J'avais lu à la même époque "Le très-bas" de Christian Bobin, publié dans la même collection. Pourquoi diable n'avais-je pas lu, dans le même élan, "Aller aux mirabelles" ? Je crois me souvenir que j'en avais seulement parcouru les premières pages et que je l'avais reposé sur l'étagère. Je suis toujours étonné de constater l'incroyable patience des livres : ils attendent des années, parfois des dizaines d'années, sans broncher, sans un murmure, sans une plainte, qu'on veuille bien les prendre sur l'étagère où on les avaient abandonnés, coincés entre deux confères, et, alors que le remords nous assaille de les avoir fait lanterner aussi longtemps, eux ne semblent pas nous en vouloir, ils sont prêts à nous enivrer, nous effrayer, nous faire rêver comme au premier jour où ils nous avaient séduits sur la table d'une librairie, ce jour où, sur un coup de tête, nous les avions enlevés pour les installer chez nous, dans notre salon. Douce nature que celle des livres !
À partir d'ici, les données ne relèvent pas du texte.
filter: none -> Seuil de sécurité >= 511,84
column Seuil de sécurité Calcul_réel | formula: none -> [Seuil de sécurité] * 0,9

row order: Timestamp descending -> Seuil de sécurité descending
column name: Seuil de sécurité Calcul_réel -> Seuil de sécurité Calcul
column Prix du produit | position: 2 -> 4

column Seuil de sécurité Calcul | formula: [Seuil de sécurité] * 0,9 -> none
Et, de fait, le parfum de fruits mûrs d'"Aller aux mirabelles" n'a rien perdu de sa force, au contraire. Jacques Réda arrive à bicyclette à Lunéville, sa ville natale, après avoir traversé en Haute-Saône les champs de mirabelliers au moment de la cueillette des fruits. Comme on prend son panier pour "aller aux mirabelles", il va aller cueillir pendant trois jours (du vendredi soir au mardi matin, jour de son départ) les souvenirs qu'il a laissés en partant de cette ville, bien des années auparavant, et les coucher sur le papier. Réda marche sur la pointe des pieds, tâtonne, retient son souffle, ose parfois une question et recueille les regards, les silhouettes, les poignées de mains ou les accolades, des bribes de conversations et laisse remonter les souvenirs. Comment parler de la pudeur de l'auteur, sans être impudique, de la légèreté de ses mots, sans être pesant, de sa joyeuse nostalgie sans tomber dans les clichés ? J'ai bien fait d'attendre de mûrir un peu pour déguster ces mirabelles-là. Elles n'en sont que plus savoureuses !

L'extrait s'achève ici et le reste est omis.